ADICET BIO, Inc.
Notes to Interim Condensed Consolidated Financial Statements (Unaudited)
The original issuance price in the tables above reflect the stated issuance price per the respective purchase agreements.
Voting Rights
Each share of redeemable convertible preferred stock has the same voting rights as the number of shares of common stock into which it is convertible and vote together with the holders of common stock as a single class.
The holders of shares of Series A redeemable convertible preferred stock shall be entitled, voting separately as a single class, to elect two directors of the Company (the “Series A Directors”). The holders of shares of redeemable convertible preferred stock shall be entitled, voting separately as a single class on an as-converted basis, to elect two directors of the Company (together with the Series A Directors, the “Preferred Directors”). The holders of shares of common stock shall be entitled, voting separately as a single class, to elect one director of the Company. The holders of shares of common stock and convertible redeemable preferred stock shall be entitled, voting together, to elect the remaining directors of the Company.
Dividends
Holders of outstanding shares of Series B redeemable convertible preferred stock are entitled to receive dividends, when, as and if declared by the Board of Directors, at the annual rate of $0.1123 per share as adjusted for any stock combination, stock split, stock dividend, recapitalization or other similar transaction (“recapitalizations”), payable in preference and priority to any declaration or payment of any distribution on Series A redeemable convertible preferred stock, Series A-2 redeemable convertible preferred stock, Series A-1 redeemable convertible preferred stock or common stock of the Company in such calendar year.

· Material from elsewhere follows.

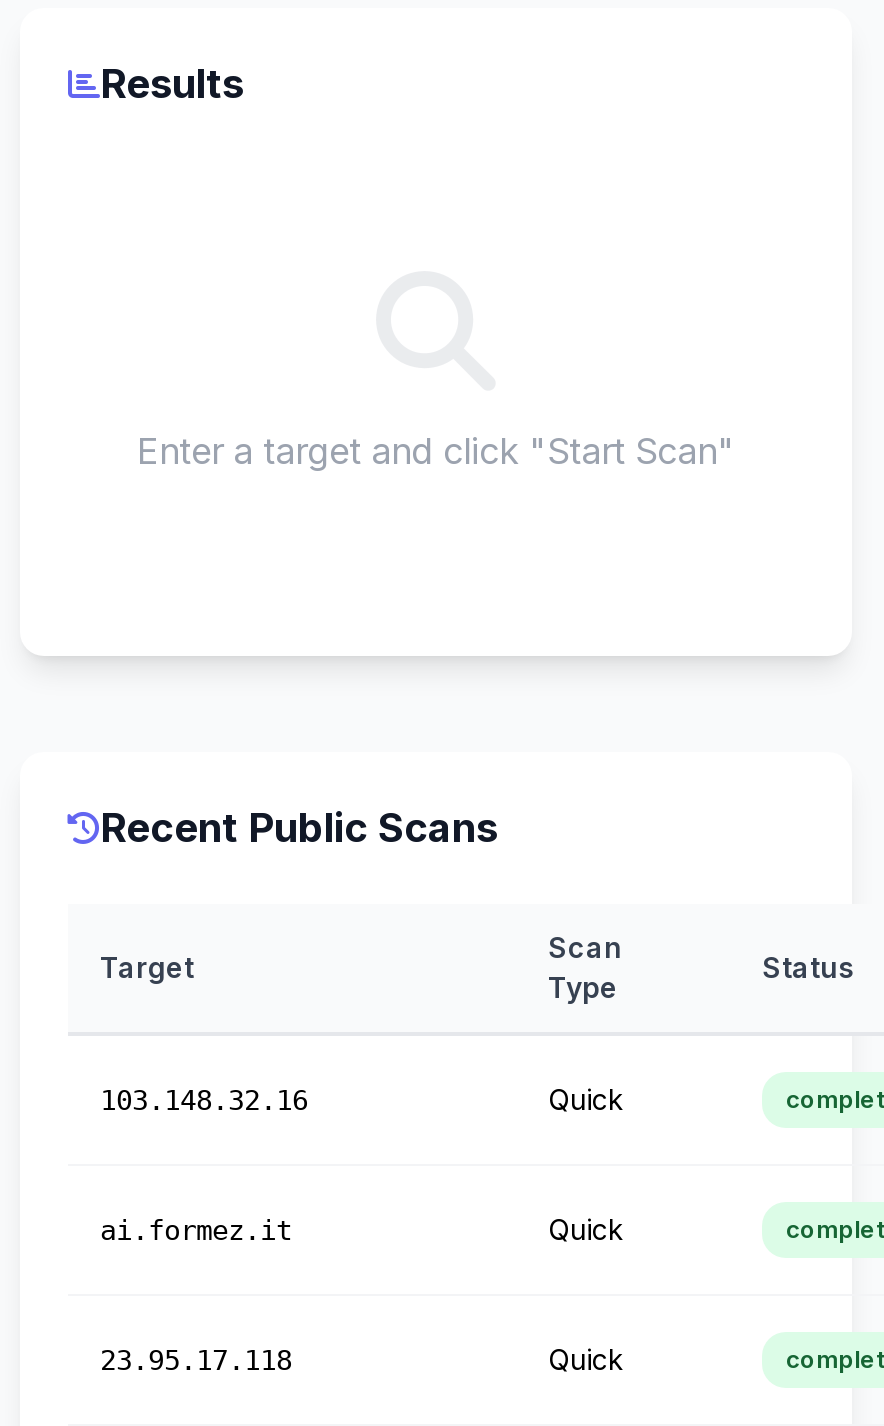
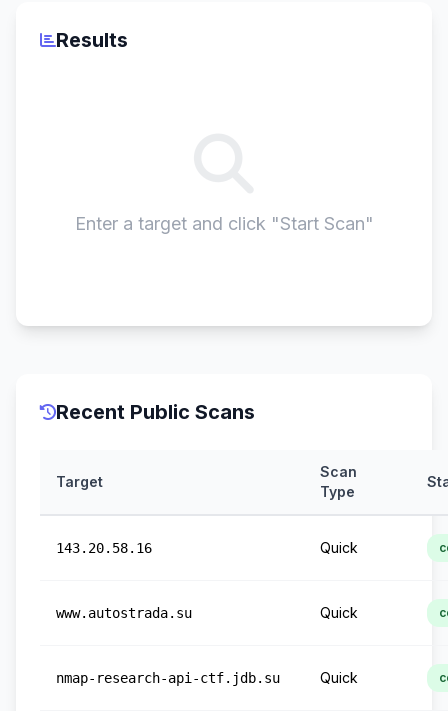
[100,1084,308,1116] 103.148.32.16 -> [56,540,152,556] 143.20.58.16
[100,1214,292,1246] ai.formez.it -> [56,605,192,621] www.autostrada.su
[100,1344,292,1376] 23.95.17.118 -> [56,670,280,686] nmap-research-api-ctf.jdb.su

The Company shall not declare, pay or set aside any dividends on shares of any other class or series of capital stock of the Company in any fiscal year unless the holders of the Series B redeemable convertible preferred stock then outstanding shall first receive, or simultaneously receive, a dividend on each outstanding share of Series B redeemable convertible preferred stock in an amount at least equal to all declared but unpaid dividends with respect to all outstanding shares of Series B redeemable convertible preferred stock and the amount of the dividends then accrued on such share of Series B redeemable convertible preferred stock with respect to such fiscal year.
After payment of the full amount of any dividends payable described above, the holders of shares of Series A redeemable convertible preferred stock are entitled to receive dividends, when, as and if declared by the Board of Directors, at the annual rate of $0.096 per share as adjusted for any recapitalization adjustments, payable in preference and priority to any declaration or payment of any distribution on Series A-2 redeemable convertible preferred stock, Series A-1 redeemable convertible preferred stock or common stock of the Company in such calendar year.
The Company shall not declare, pay or set aside any dividends on shares of any other class or series of capital stock of the Company in any fiscal year unless the holders of the Series A redeemable convertible preferred stock then outstanding shall first receive, or simultaneously receive, a dividend on each outstanding share of Series A redeemable convertible preferred stock in an amount at least equal to all declared but unpaid dividends with respect to all outstanding shares of Series A redeemable convertible preferred stock and the amount of the dividends then accrued on such share of Series A redeemable convertible preferred stock with respect to such fiscal year.